In October, a 50-year-old man stabbed five people, including three children, outside a primary school in Beijing. In September, a man in his 30s killed three people and injured 15, including a toddler, in a stabbing attack in a supermarket in Shanghai. The police said that the man they arrested wielding knives had been experiencing “personal financial disputes”.
That incident came less than two weeks after a 10-year-old was killed in a stabbing attack near the Shenzhen Japanese school, a tragedy which raised concerns about anti-Japanese nationalism, especially as there was another attack, in Suzhou, in June, in which a Japanese woman and her child were targeted by a Chinese assailant. A Chinese woman died trying to defend them.
President Xi Jinping directly responded to the Zhuhai car attack , urging authorities “to draw lessons from the case, and to strengthen their prevention and control of risks at the source”.

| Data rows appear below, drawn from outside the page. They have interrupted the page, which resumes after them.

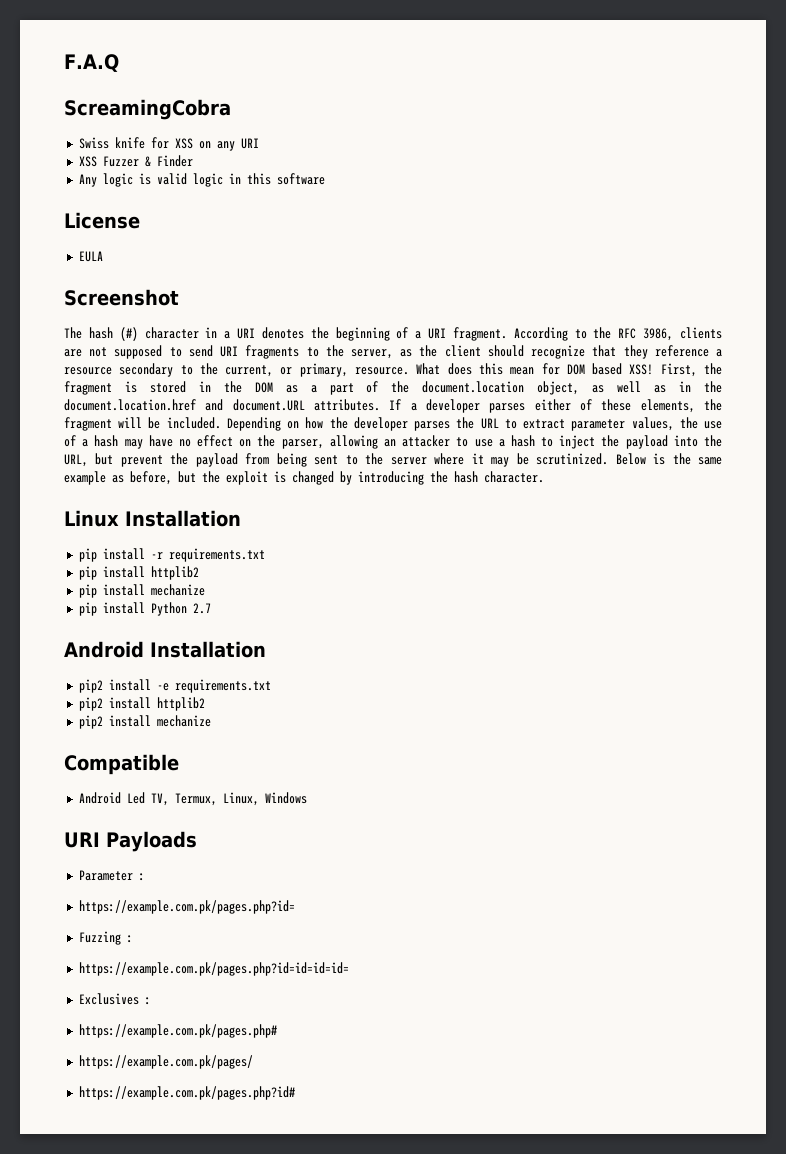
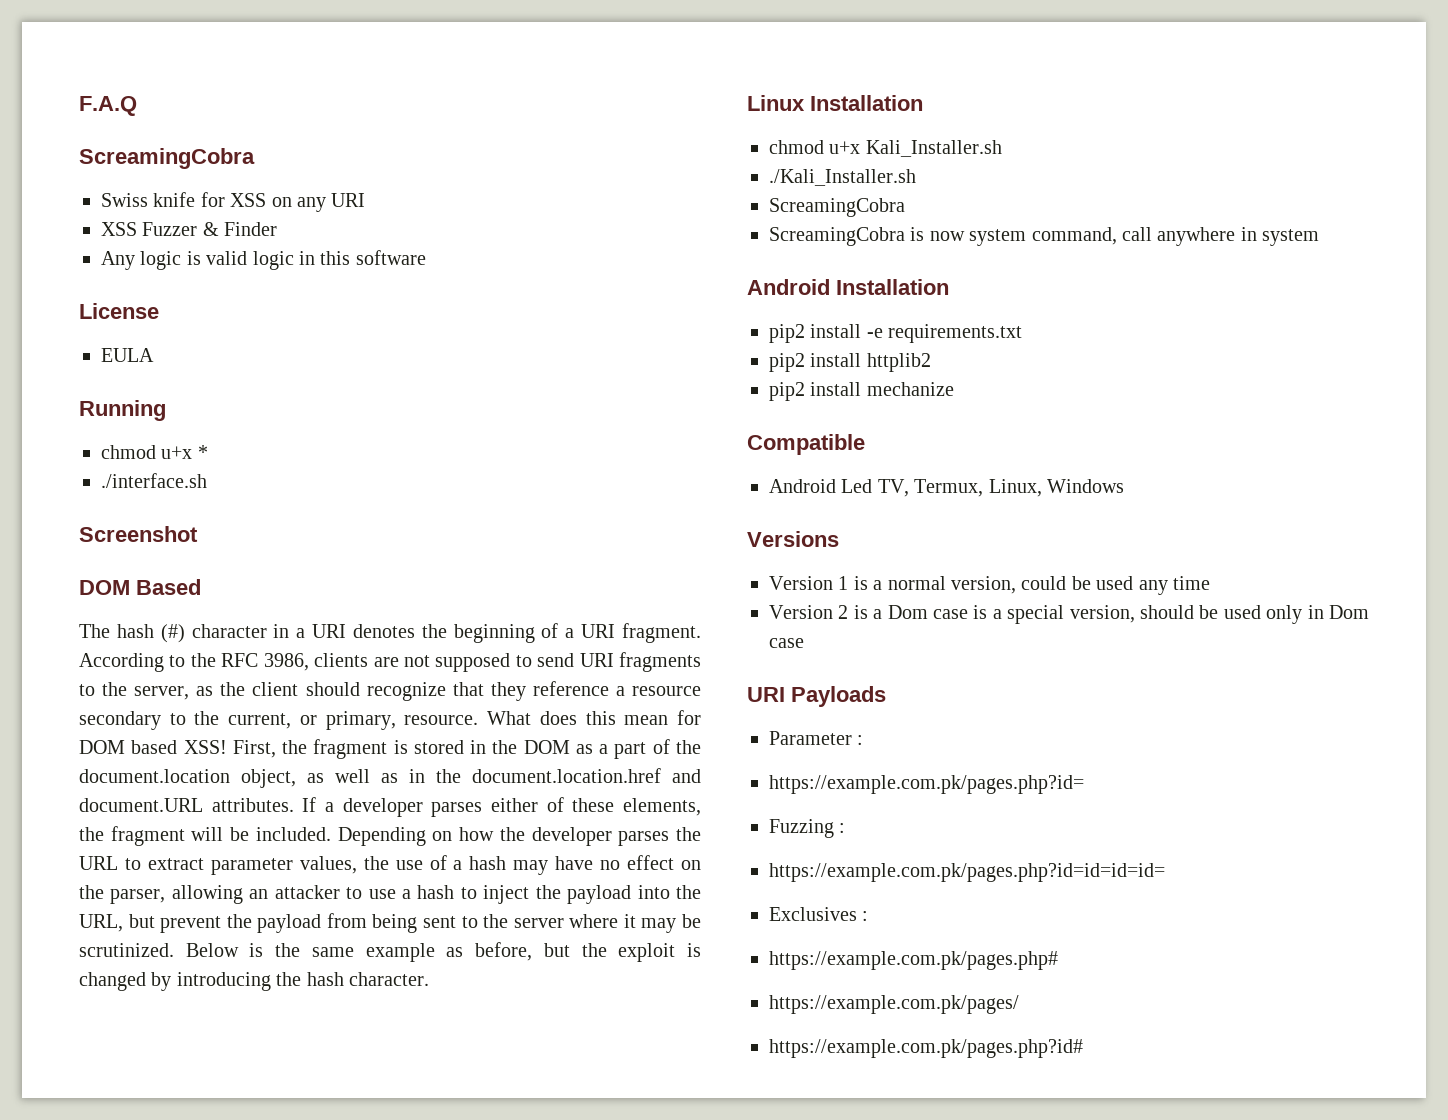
+ Running
+ chmod u+x *
+ ./interface.sh
+ DOM Based
- pip install -r requirements.txt
- pip install httplib2
- pip install mechanize
- pip install Python 2.7
+ chmod u+x Kali_Installer.sh
+ ./Kali_Installer.sh
+ ScreamingCobra
+ ScreamingCobra is now system command, call anywhere in system
+ Versions
+ Version 1 is a normal version, could be used any time
+ Version 2 is a Dom case is a special version, should be used only in Dom case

But in general the authorities have been quick to clamp down on any discussion or public mourning of the tragedies, with the police sharing little information beyond a basic statement. In the days after the Zhuhai incident, the official Communist party newspaper, People’s Daily, ran several articles about an airshow that took place in Zhuhai that week, but made scant mention of China’s deadliest mass violence incident in years.
Scores of Weibo posts about this week’s car ramming attack in Changde have been censored, including one commenter who compared Chinese society to a “pressure cooker” ready to explode.
Qin Xiaojie , a psychotherapist and founder of CandleX, a mental health support organisation in Beijing, said that recent attacks reflected a “very strong sense of feeling that society is not just”.
“When you see someone who is attacking another person or society, underneath, it really reflects that they don’t have a stable self,” Qin said. High unemployment rates and patchy public services, especially when it came to support for mental health issues, meant that “people feel very desperate … like they can’t survive”.
The phenomenon has generated its own morbid internet buzzword: Xianzhongxue, or Xianzhong-ology, a reference to a Ming-era peasant called Zhang Xianzhong who was thought to have murdered large numbers of people in a rebellion in the 1600s.
One graphic, republished by the internet tracker China Digital Times, is called “A psychoanalysis of contemporary Chinese society”. It shows a chart that plots Xianzhongxue alongside other contemporary Chinese phenomena, including tangping (lying flat) and runxue (emigration). The only way to escape the crushing forces of modern society, the chart suggests, is Xianzhong-ology.
Steve Tsang, the director of the Soas China Institute, said the attacks also reflected “a failure of the de facto social contract” between the people and the Chinese Communist party. “Those desperate people are not seeing a better tomorrow for themselves or else they would not have acted out the desperation.”